-- Opening Marker --

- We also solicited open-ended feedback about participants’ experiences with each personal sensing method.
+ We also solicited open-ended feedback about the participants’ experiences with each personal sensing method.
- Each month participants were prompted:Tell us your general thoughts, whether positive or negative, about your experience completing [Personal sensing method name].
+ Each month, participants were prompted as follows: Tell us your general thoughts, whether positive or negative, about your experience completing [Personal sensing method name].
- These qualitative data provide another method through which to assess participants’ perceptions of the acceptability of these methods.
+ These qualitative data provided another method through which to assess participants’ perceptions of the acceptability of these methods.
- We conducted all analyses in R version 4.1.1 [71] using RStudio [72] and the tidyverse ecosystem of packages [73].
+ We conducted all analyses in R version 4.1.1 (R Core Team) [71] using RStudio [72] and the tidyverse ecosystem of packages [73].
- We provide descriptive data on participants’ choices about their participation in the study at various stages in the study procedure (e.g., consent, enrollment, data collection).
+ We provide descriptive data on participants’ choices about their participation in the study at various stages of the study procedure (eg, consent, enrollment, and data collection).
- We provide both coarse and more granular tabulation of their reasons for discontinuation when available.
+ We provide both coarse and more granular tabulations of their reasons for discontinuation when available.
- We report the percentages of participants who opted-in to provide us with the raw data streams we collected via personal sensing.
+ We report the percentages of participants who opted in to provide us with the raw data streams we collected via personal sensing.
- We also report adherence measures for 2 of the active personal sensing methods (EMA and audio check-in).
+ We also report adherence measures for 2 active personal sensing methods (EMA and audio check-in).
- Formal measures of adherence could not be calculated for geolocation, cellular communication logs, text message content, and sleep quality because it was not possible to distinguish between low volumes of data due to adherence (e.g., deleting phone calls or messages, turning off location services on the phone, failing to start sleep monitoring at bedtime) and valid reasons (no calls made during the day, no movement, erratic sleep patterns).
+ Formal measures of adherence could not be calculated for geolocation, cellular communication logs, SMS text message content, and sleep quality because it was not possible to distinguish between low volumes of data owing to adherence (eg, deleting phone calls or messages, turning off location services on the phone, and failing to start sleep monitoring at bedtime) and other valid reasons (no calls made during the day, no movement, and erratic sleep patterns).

-- Closing Marker --

* _TASK DETAILS_: Sift the material for lines with the string "text". Copy each one found.

* _TASK RESPONSE_:
- Formal measures of adherence could not be calculated for geolocation, cellular communication logs, text message content, and sleep quality because it was not possible to distinguish between low volumes of data due to adherence (e.g., deleting phone calls or messages, turning off location services on the phone, failing to start sleep monitoring at bedtime) and valid reasons (no calls made during the day, no movement, erratic sleep patterns).
+ Formal measures of adherence could not be calculated for geolocation, cellular communication logs, SMS text message content, and sleep quality because it was not possible to distinguish between low volumes of data owing to adherence (eg, deleting phone calls or messages, turning off location services on the phone, and failing to start sleep monitoring at bedtime) and other valid reasons (no calls made during the day, no movement, and erratic sleep patterns).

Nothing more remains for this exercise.